Plusieurs de ces situations ont trouvé des solutions dans la communauté pour ne pas mettre à mal la cohésion sociale. Le maire Salia Sanou en sait quelque chose pour avoir en son temps négocier avec la communauté peuhle le cas de 5 bœufs abattus dans les mêmes situations.

_il faut noter que durant les neufs (9) mois avant l’interpellation des jeunes bobos, à part Alain Sanou le 4eme Adjoint au maire de la commune, aucun Bobo de Kokorowé ni jeune ni vieux n’est venu voir les blessés ni même demander pardon à qui que ce soit. Seul six coutumiers Bobo sont venus voir la communauté peulhe à la chefferie disant appartenir à l’Association des dix chefs bobos (ils sont même partis saluer les blessés). Et notons qu’ils ont précisé n’être des envoyés de personne. Ce n’est qu’après l’interpellation des jeunes bobos que le Chef de canton nous à invités pour une première rencontre.
C’est aussi en ce moment qu’une délégation de Kokorowé est venue à la chefferie peuhle pour se présenter par rapport à cette affaire.

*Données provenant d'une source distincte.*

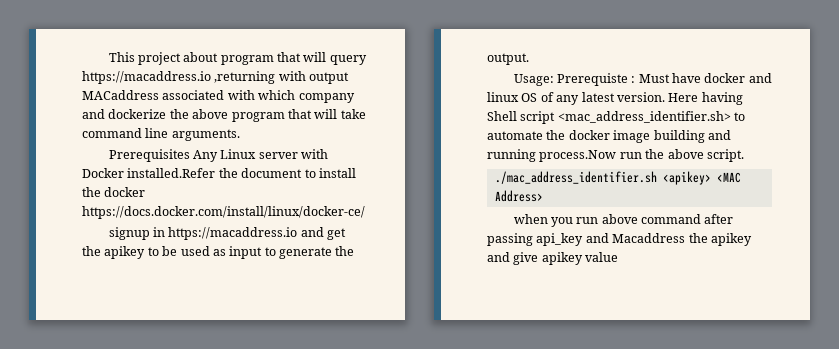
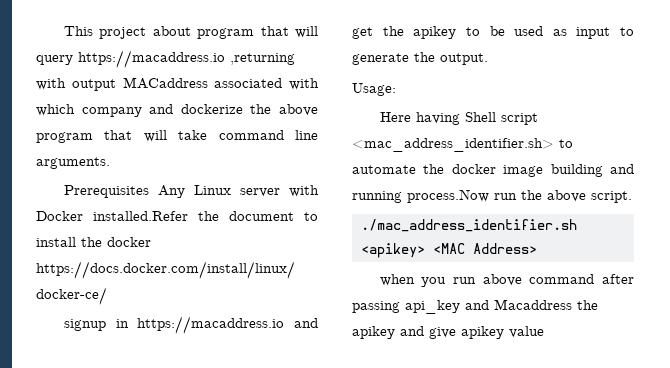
[556,73,772,86] [487,92,665,105] Prerequiste : Must have docker and linux OS of any latest version. -> (396, 89) //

-la communauté peulhe de Bobo, dans toutes ses composantes a répondu à toutes les trois réunions convoquées par le chef de canton autour de ce problème, et même le chef peuhl de Bobo a eu un tête-à-tête avec le chef de canton sur ce problème ; et la communauté reste disponible à tout moment à répondre à son appel,
-la seule demande des victimes c’est le remboursement des frais médicaux des blessés (dont certains ont été battus et laissés pour morts), des animaux abattus, des objets de valeur retirés sur les personnes inconscientes des suites des coups, des documents et des motocyclettes coupées à la hache et au coupe-coupe.
-pour votre information, Monsieur le Directeur, cette situation se répète chaque année depuis plus de 10 ans. C’est le silence des éleveurs, soucieux de vivre en paix qui justifie que vous n’avez jamais entendu parler de ce phénomène de brigandage d’une autre époque, donc trop c’est trop.
Nous pensons que la déontologie de votre métier vous oblige à recouper les informations avant de les publier d’autant plus que votre article concerne un sujet très sensible et délicat à même de mettre à mal la paix et la cohésion sociale.
Est-ce que vous proposez qu’une partie de la population se taise et se soumette pour subir constamment spoliations et violences physiques ? C’est cela la cohésion sociale et le vivre ensemble, Monsieur le Directeur ?
En attente de lire notre droit de réponse dans votre journal, veuillez recevoir nos salutations.